What the task requires - Each entry that follows is to be duplicated exactly, without its images.

*** Exercise data ***

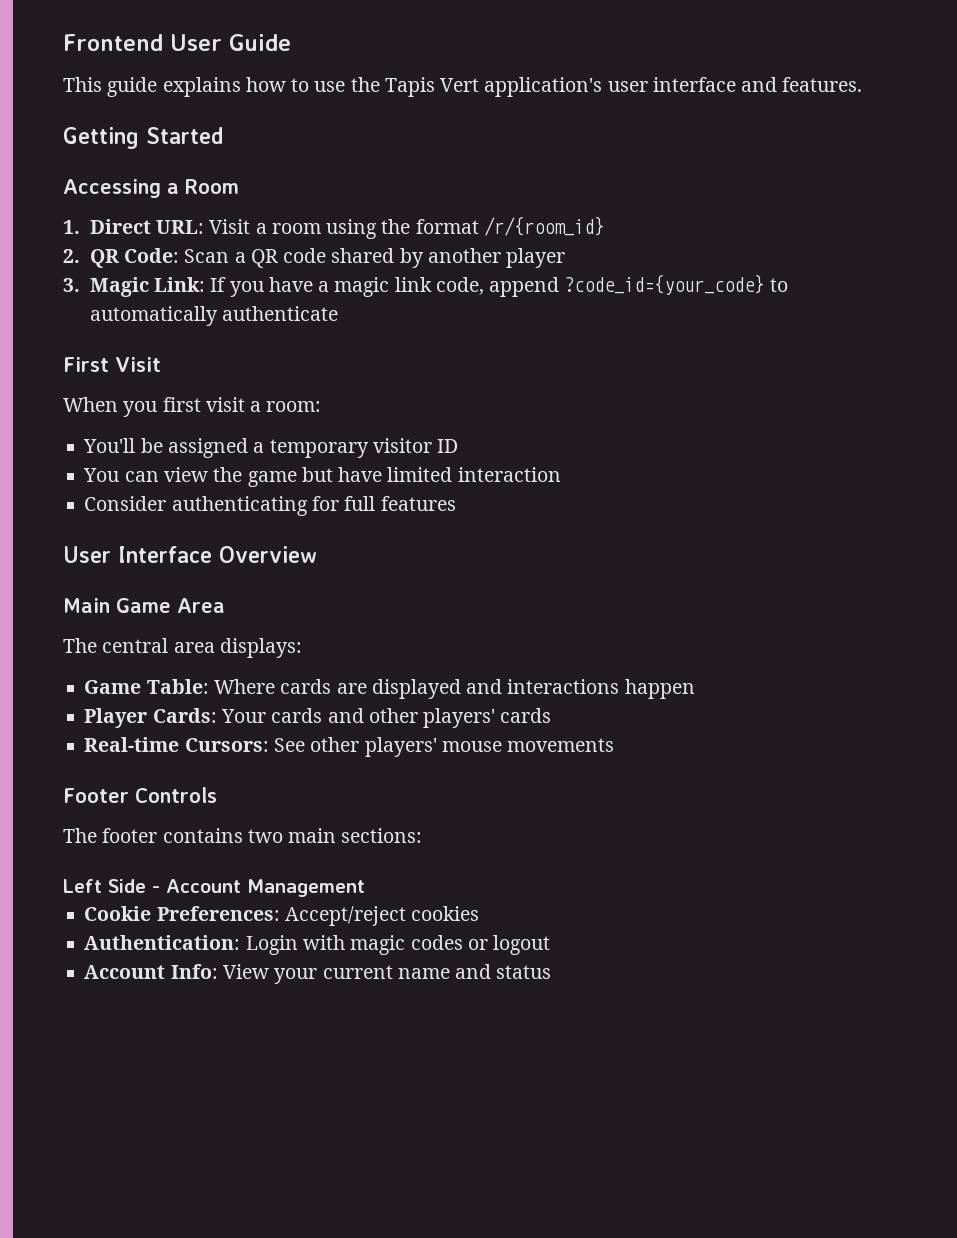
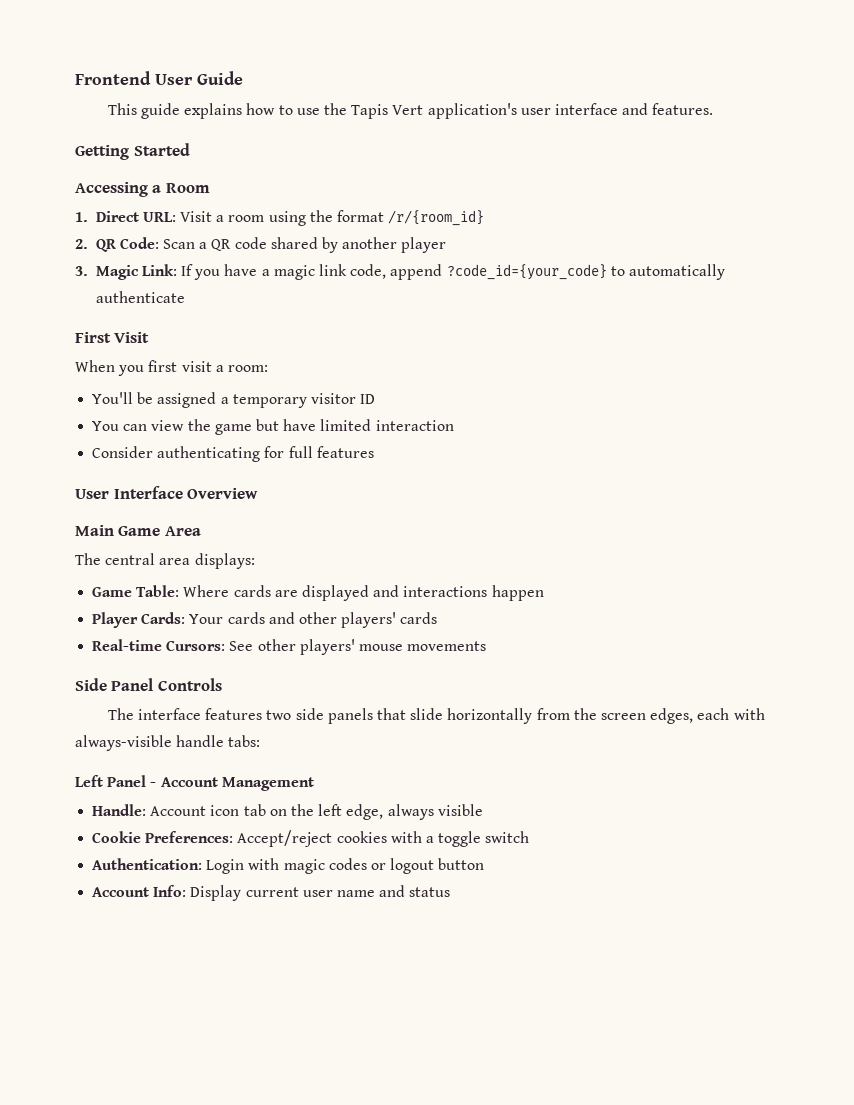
- Footer Controls
+ Side Panel Controls
- The footer contains two main sections:
+ The interface features two side panels that slide horizontally from the screen edges, each with always-visible handle tabs:
- Left Side - Account Management
+ Left Panel - Account Management
+ Handle: Account icon tab on the left edge, always visible
- Cookie Preferences: Accept/reject cookies
+ Cookie Preferences: Accept/reject cookies with a toggle switch
- Authentication: Login with magic codes or logout
+ Authentication: Login with magic codes or logout button
- Account Info: View your current name and status
+ Account Info: Display current user name and status

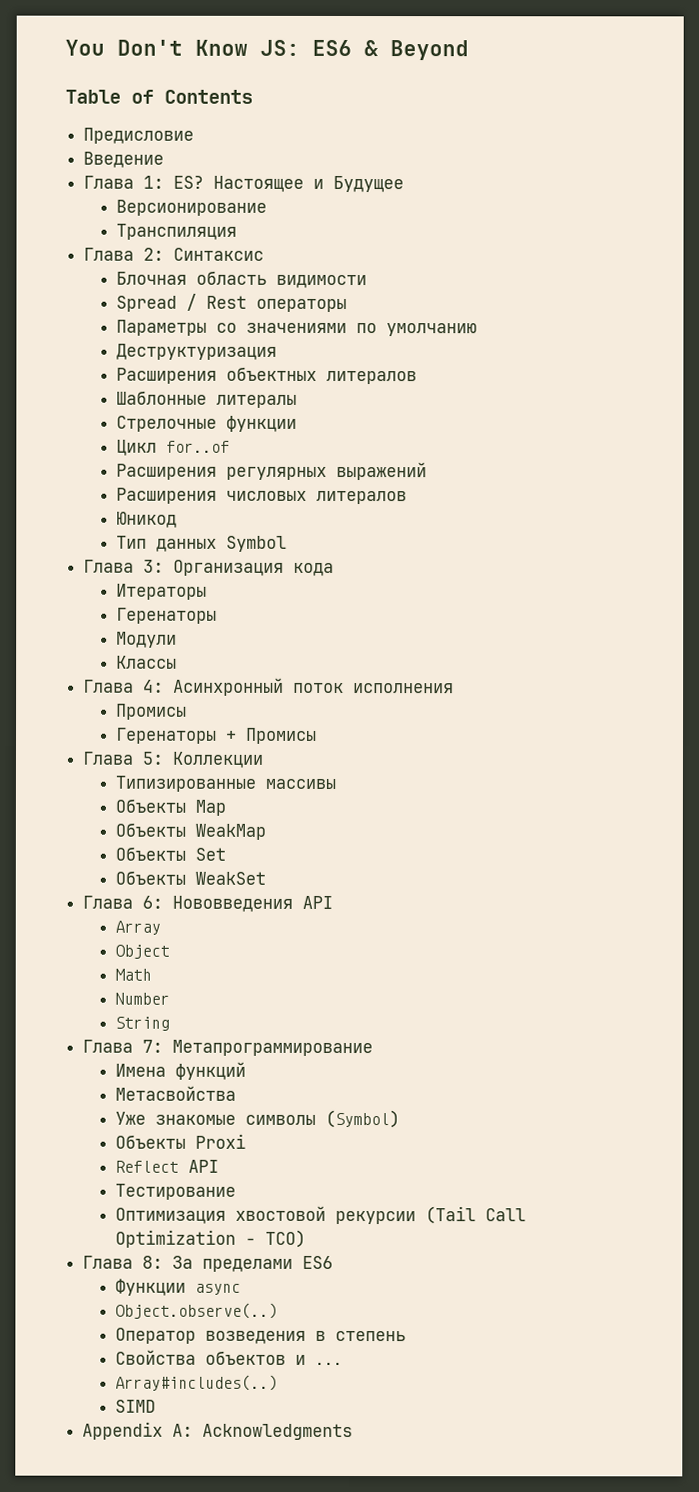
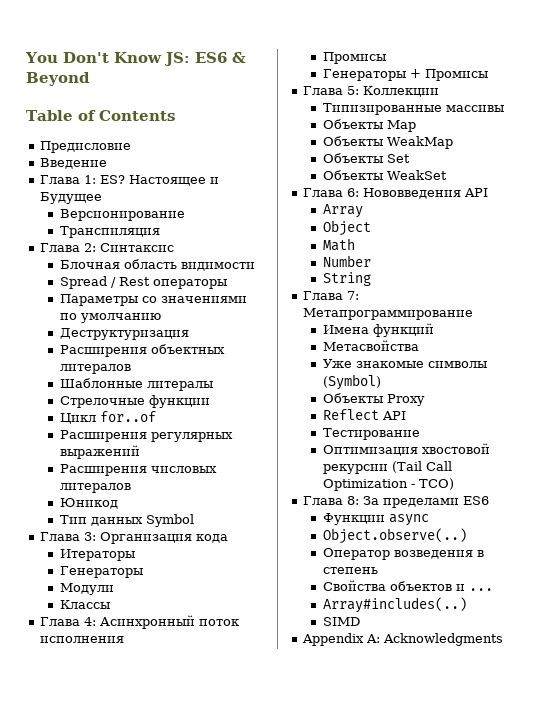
  Итераторы
- Геренаторы
+ Генераторы
- Геренаторы + Промисы
+ Генераторы + Промисы
- Объекты Proxi
+ Объекты Proxy

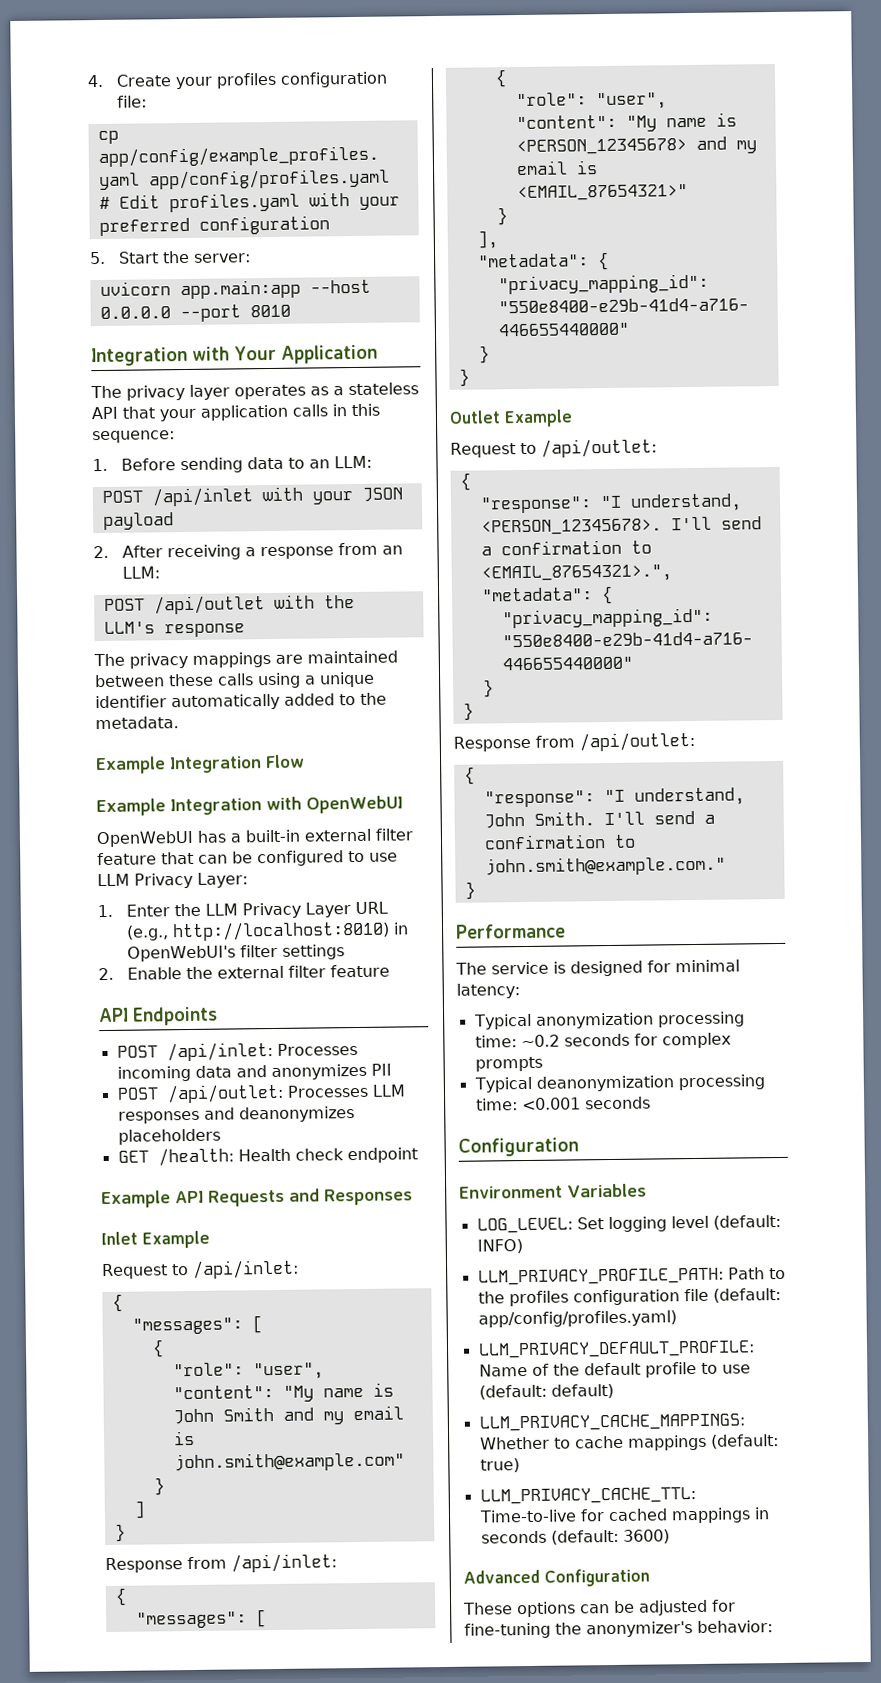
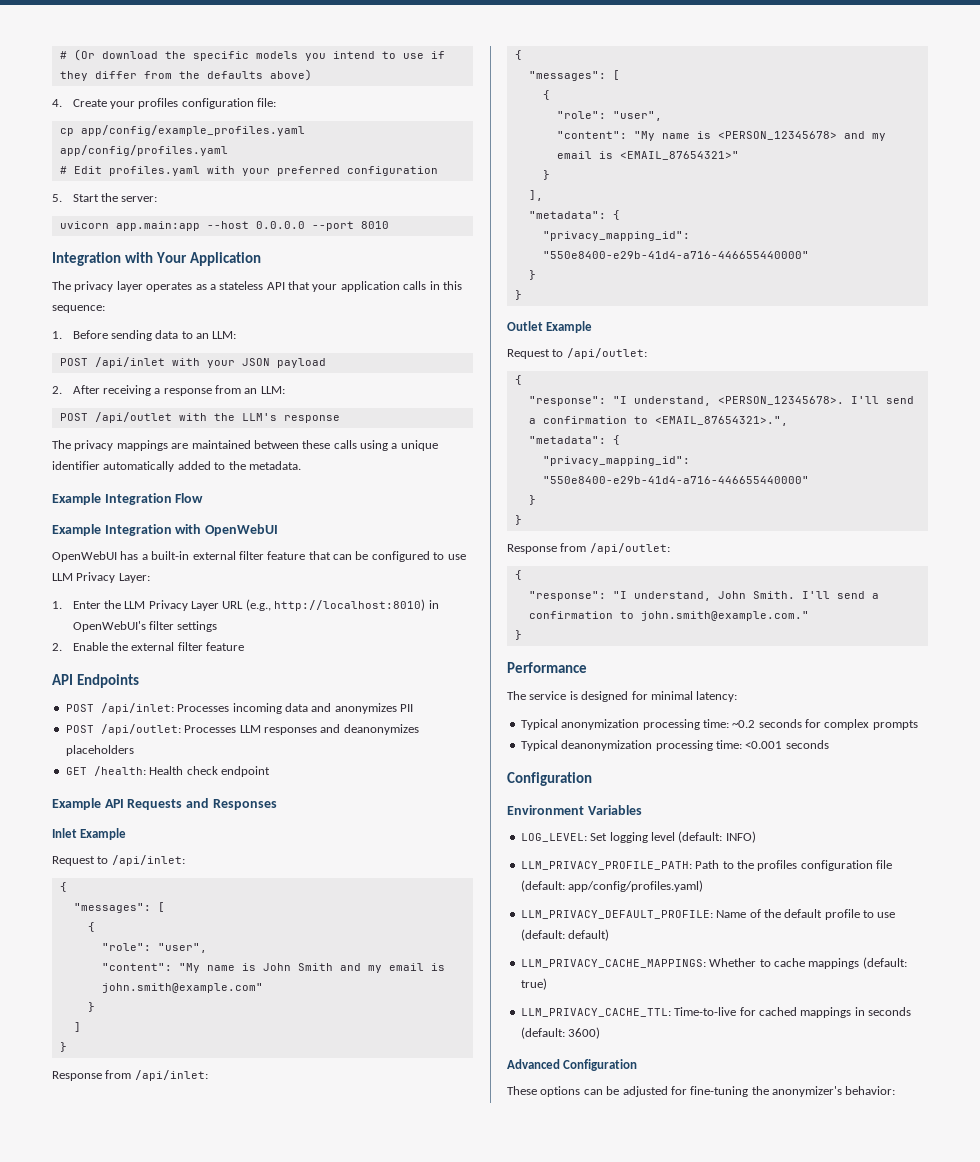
+ # (Or download the specific models you intend to use if they differ from the defaults above)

*** End of Exercise data ***

The completed task -
- Footer Controls
+ Side Panel Controls
- The footer contains two main sections:
+ The interface features two side panels that slide horizontally from the screen edges, each with always-visible handle tabs:
- Left Side - Account Management
+ Left Panel - Account Management
+ Handle: Account icon tab on the left edge, always visible
- Cookie Preferences: Accept/reject cookies
+ Cookie Preferences: Accept/reject cookies with a toggle switch
- Authentication: Login with magic codes or logout
+ Authentication: Login with magic codes or logout button
- Account Info: View your current name and status
+ Account Info: Display current user name and status

  Итераторы
- Геренаторы
+ Генераторы
- Геренаторы + Промисы
+ Генераторы + Промисы
- Объекты Proxi
+ Объекты Proxy

+ # (Or download the specific models you intend to use if they differ from the defaults above)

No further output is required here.